Penelitian mengindikasikan korban TMI mengalami stress hingga 6 tahun setelah kejadian (Davidson, 1986; McKinnon et al, 1989 dalam Bell, dkk., 1996). Kecelakaan TMI memiliki kesamaan karakteristik dengan Bencana Chernobyl di Ukraina 1986. Bahkan event Chernobyl memiliki magnitude dan bahaya yang lebih besar. Radiasi kimia nuklir selain mengakibatkan cacat fisik juga menyebabkan stress dan psikosmatik, perubahan pengendalian diri (emosi) dan performance. Bencana TMI dan Chernobyl juga membawa bahaya kimia yang hebat.

C.5. Bencana Teknologi Bersumber dari Limbah Beracun
Limbah beracun berasal dari radiasi, dioksida dan limbah kimia. Limbah beracun dapat mempengaruhi kesehatan fisik dan psikologis. Radiasi yang melewati ambang batas resistensi orang akan mengganggu kesehatan fisik dan psikologis orang itu. Bahkan semakin tinggi levelnya, akan menyebabkan kematian. Efek radiasi terhadap seseorang membutuhkan waktu yang cukup lama untuk bisa dideteksi karena terkait dengan daya ambang seseorang.
Kangker dan cacat lahir sering terjadi akibat radiasi dan pengaruh racun kimiawi. Baum (dalam Bell, dkk., 1996) menyatakan bahwa gangguan racun mengakibatkan ketidakpastian dan stres jangka panjang yang sulit ditreatment.
Indonesia yang memiliki jajaran gunung berapi juga memiliki cukup banyak gas bumi beracun (natural toxic) yang sewaktu-waktu dapat terpancar keluar. Di Jawa Tengah, Komplek pegunungan Dieng, Wonosobo, memiliki kekayaan alam berupa kawah yang sewaktu-waktu mengeluarkan gas beracun. Bencana kawah Sikidang di dataran Dieng tersebut pernah menelan korban jiwa cukup banyak (Direktorat Vulkanologi dan Mitigasi Bencana Geologi, 2005) .
Salah satu sumber racun dalam lingkungan pekerjaan adalah zat asbes. Pada industri yang mempergunakan asbes, terdapat banyak pekerja yang terkena gangguan kesehatan (kangker paru) akibat menghisap asbes dalam waktu yang lama (Lebovits, dkk, 1986). Partikel asbes (termasuk juga partikel industri fiber dan kayu) menyebabkan gangguan pernafasan.

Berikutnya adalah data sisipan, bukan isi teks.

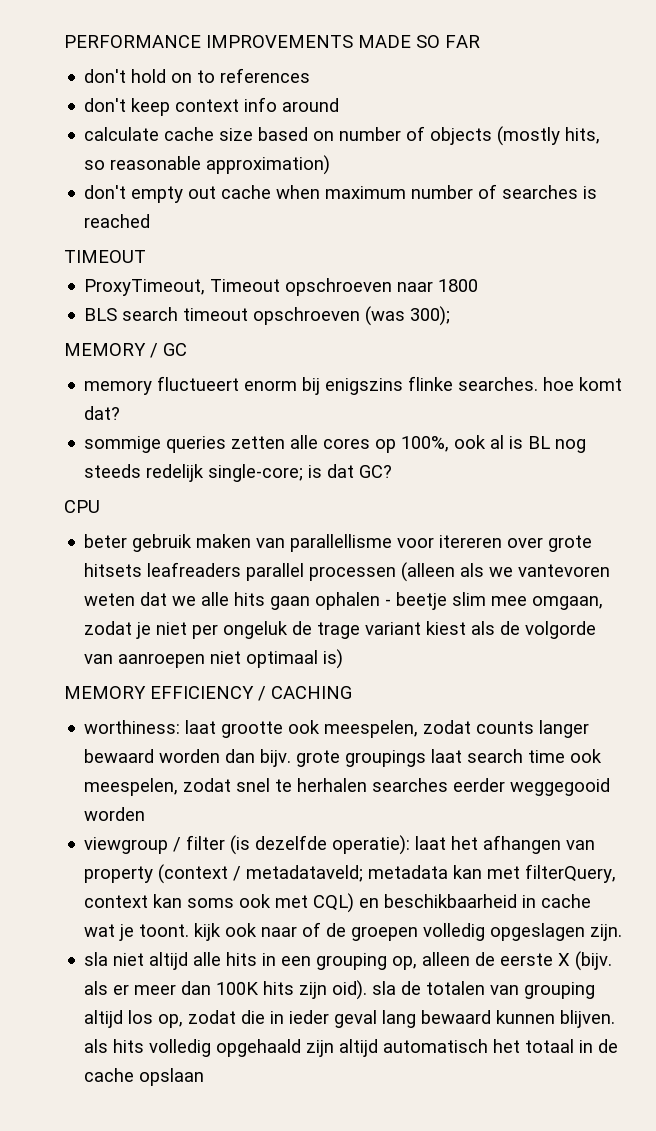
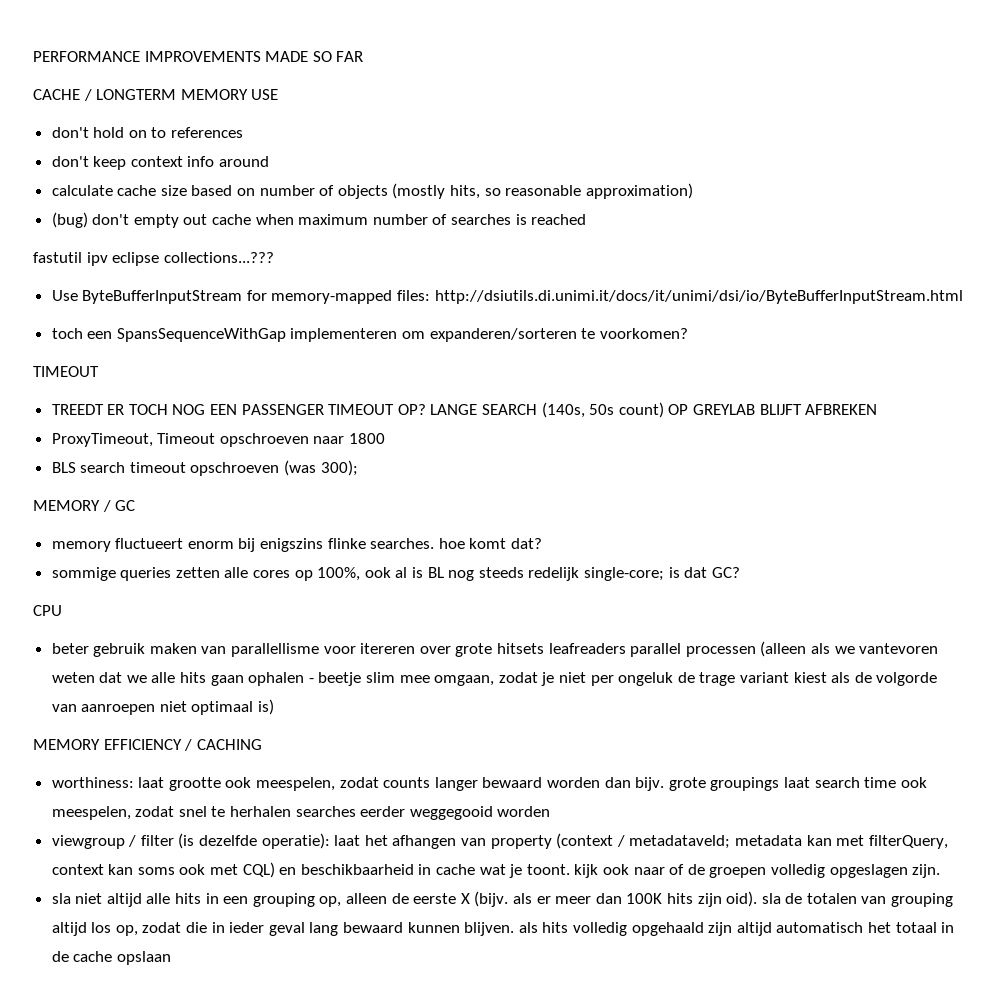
(480, 41) none -> [33,89,279,101] // CACHE / LONGTERM MEMORY USE
(331, 165) none -> [51,212,88,228] (bug)
[64,250,146,263] TIMEOUT -> [33,252,274,266] [51,290,963,304] [51,328,688,342] [33,366,99,377] [51,402,878,418] fastutil ipv eclipse collections...??? // Use ByteBufferInputStream for memory-mapped files: http://dsiutils.di.unimi.it/docs/it/unimi/dsi/io/ByteBufferInputStream.html // toch een SpansSequenceWithGap implementeren om expanderen/sorteren te voorkomen? // TIMEOUT // TREEDT ER TOCH NOG EEN PASSENGER TIMEOUT OP? LANGE SEARCH (140s, 50s count) OP GREYLAB BLIJFT AFBREKEN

Terlebih lagi pekerja industri asbes yang merokok, isapan partikel asbes dan rokok menguatkan bahaya racun terhadap kesehatan pernafasan. Meskipun demikian, pekerja industri asbes, kayu dan fiber merasa tidak mengalami gangguan depresi, kecemasan dan problem gangguan mental lain.
Industri lain yang memiliki kemungkinan terkena racun antara lain kerajinan timah, kuningan dan tembaga. Pekerja industri tersebut mengalami defisiensi neuropsikologis yang berkait dengan kecemasan dan penyakit fisik antara lain paru-paru dan liver. Penelitian Spivey dkk (dalam Bell, dkk., 1996) lebih lanjut menegaskan bahwa keracunan partikel timah dapat meningkatkan agresi dan kekerasan.
Tercemarnya mata air oleh bahan kimia (DDT/insektisida, herbisida, fungisida; chloroform, carbon dan bensin) mendorong terjadinya leukimia dan cacat lahir (Cutter dkk, 1991).
“Sick Building Syndrome” Menunjukkan hubungan antara bahaya racun dalam suatu ruangan dengan perilaku manusia. Sick building syndrome memiliki 2 makna yaitu hubungan antara bangunan dengan terjadinya rasa sakit (dalam sebuah ruangan yang terkontaminasi racun sehingga dapat didiaknosa bahwa seseorang yang tinggal disana terkena suatu penyakit tertentu) dan sick building syndrome yang hanya dapat ditemukan symptom perilaku sakit namun tidak diketemukan jenis penyakitnya (Woods dalam Bell, dkk., 1996).
Sick building syndrome sering terjadi pada pekerja setelah masa liburan mereka (weekend). Penyebabnya kemungkinan adalah desain bangunan yang tidak sehat, ventilasi kurang, sistem pencahayaan yang salah, pengaturan temperatur. Symptom sick building syndrome antara lain pusing, mata perih, iritasi saluran pernafasan. Bahkan sindroma yang lebih akut menyebabkan histeria, gangguan sensori, stress, tingginya agresi dan gangguan tidur (Bell, dkk., 1996).
Berdasarkan pemaparan di atas dapat disimpulkan ada empat sumber bencana teknologi yang terdiri dari : a) bencana yang bersumber dari sumber kimia, b). bencana dari listrik, c) bencana biologis, d) bencana sumber nuklir, e) bencana limbah beracun.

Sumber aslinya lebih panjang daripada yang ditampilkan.